もちろん紫外線を無制限に浴びればいいという話ではありません。

ただ、健康を意識するあまり、ほとんど日光に当たらない生活を続けるのも考えものです。

散歩をする。

買い物に歩いて行く。

朝に少し外へ出る。

そんな日常的な活動も、身体全体の健康づくりにつながります。

 

「骨を守る習慣」は特別なことではない

ここまで読んで、

「骨粗しょう症予防って、結構大変そうだな」

と思った方もいるかもしれません。

でも、実際には特別なことをする必要はありません。

例えば、

朝食でたんぱく質を摂る。

日中に少し歩く。

階段を使う。

週に数回、筋力トレーニングをする。

魚や乳製品、大豆製品などを食事に取り入れる。

無理なダイエットをしない。

こうした習慣の積み重ねが、将来の身体を作っていきます。

骨は筋肉のように鏡を見ても変化が分かりにくいので、どうしても後回しにされがちです。

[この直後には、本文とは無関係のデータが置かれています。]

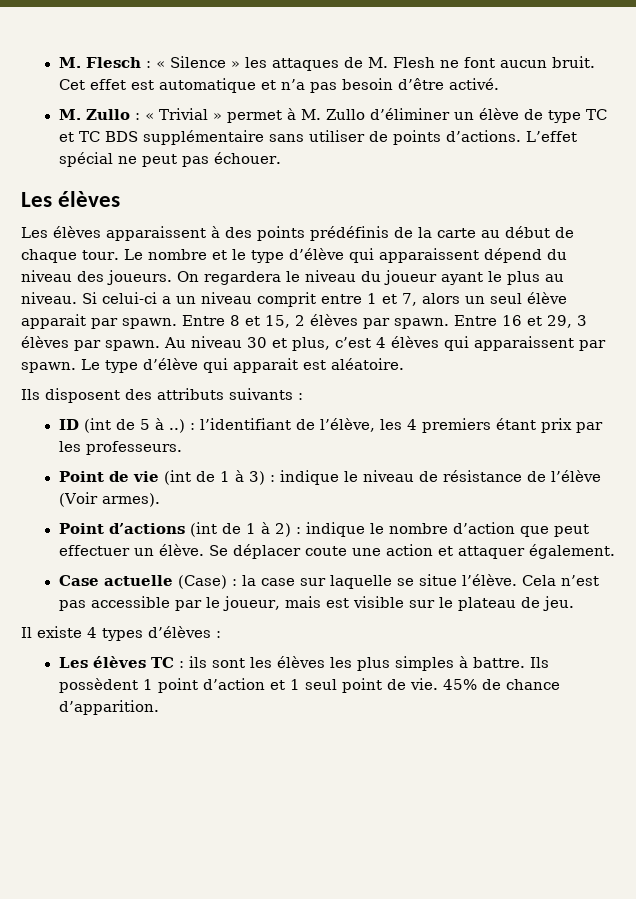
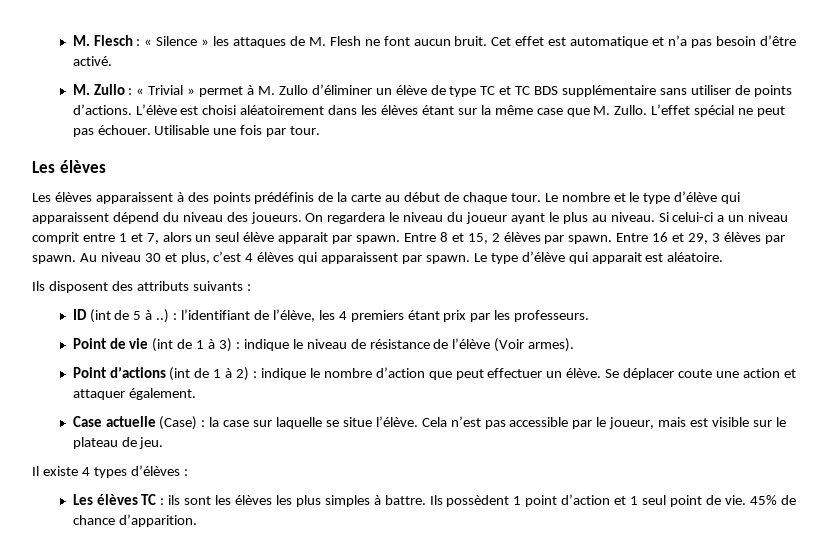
+ L’élève est choisi aléatoirement dans les élèves étant sur la même case que M. Zullo.
+ Utilisable une fois par tour.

しかし、見えないからこそ、今のうちから意識しておく価値があります。

 

30代・40代から「骨も鍛える」という考え方を

筋トレというと、

「筋肉をつけたい」

「痩せたい」

「見た目を変えたい」

という目的がまず思い浮かびます。

もちろん、それも素晴らしい目的です。

でも、トレーニングにはもっと長期的な価値があります。

筋肉を維持する。

身体を動かす能力を維持する。

転倒しにくい身体を作る。

そして、骨を含めた身体の土台を守る。

30代、40代から運動習慣を作っておくことは、単に今の身体を変えるだけではなく、10年後、20年後の身体への投資でもあります。

「骨粗しょう症はまだ自分には関係ない。」

そう思っている今だからこそ、一度、自分の生活を見直してみてください。

将来の骨の健康を守るために必要なのは、特別なことではありません。

身体を動かし、必要な栄養を摂り、無理なダイエットをせず、健康的な生活を続けること。

その積み重ねが、未来の自分の身体を支えてくれます。

PROLOGUEでは、目先の体重や見た目だけではなく、長く健康に動ける身体を作ることも大切にしています。

「今の身体を変えたい」という気持ちはもちろん、

「10年後も自分の脚で元気に歩きたい」

そんな目的で運動を始めるのも、僕はすごく良いと思います。